From: Burch Seymour RTPS <bseymour_at_encore.com>
Date: Thu, 25 Jun 1998 09:20:50 -0400 (EDT)

I had asked about a problem with a dump run which was done after hours,
backgrounded, unattended, and I found it had a partial failure with this
being the first clue:

dump: Cannot open device file /dev/nrmt0h

followed later by scores of:

dump: NEEDS ATTENTION: Do you want to retry the open?: ("yes" or "no")


No one came up with an answer that solved the mystery. Though some had similar
problems from time to time.

Alan from Digital suggested:

        Dump was never meant to run unattended.

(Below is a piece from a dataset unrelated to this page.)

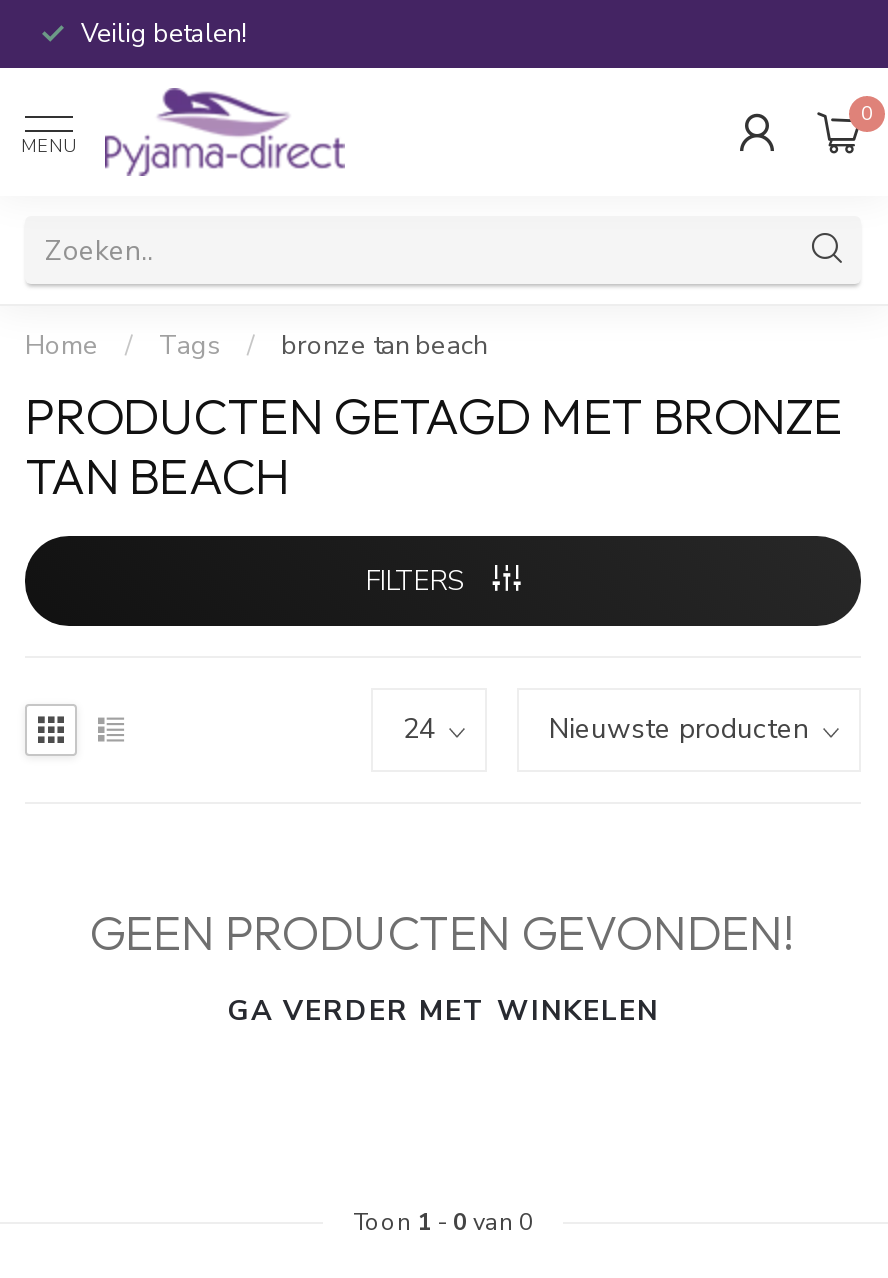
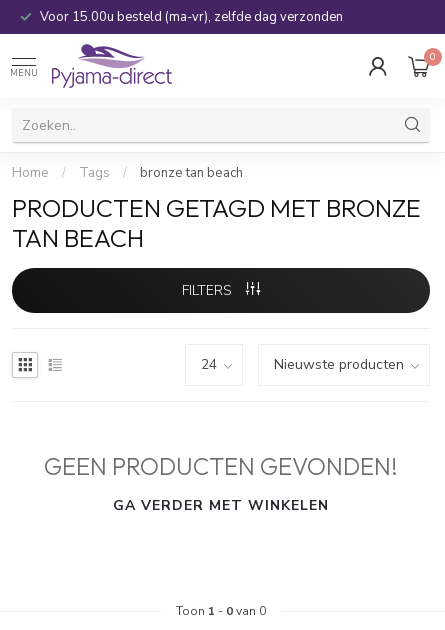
- Veilig betalen!
+ Voor 15.00u besteld (ma-vr), zelfde dag verzonden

Which is great in an ideal world, but it's also not a good thing to run it
during prime use hours either, and I've seen it bring a system to it's
knees. Still that's a philosophical issue, and doesn't address my problem.

He also suggests:

        For some reason, perhaps as the result of drive error or
        the need for a tape change, dump was unable to open the
        tape device. Use DECevent or uerf(8) to check the error
        for errors on the tape drive.

I checked uerf. No tape errors, in fact no errors at all in the last two
weeks. As to end of tape, Many files were dumped AFTER the error occurred,
and the error was in opening the device, not a lack of space.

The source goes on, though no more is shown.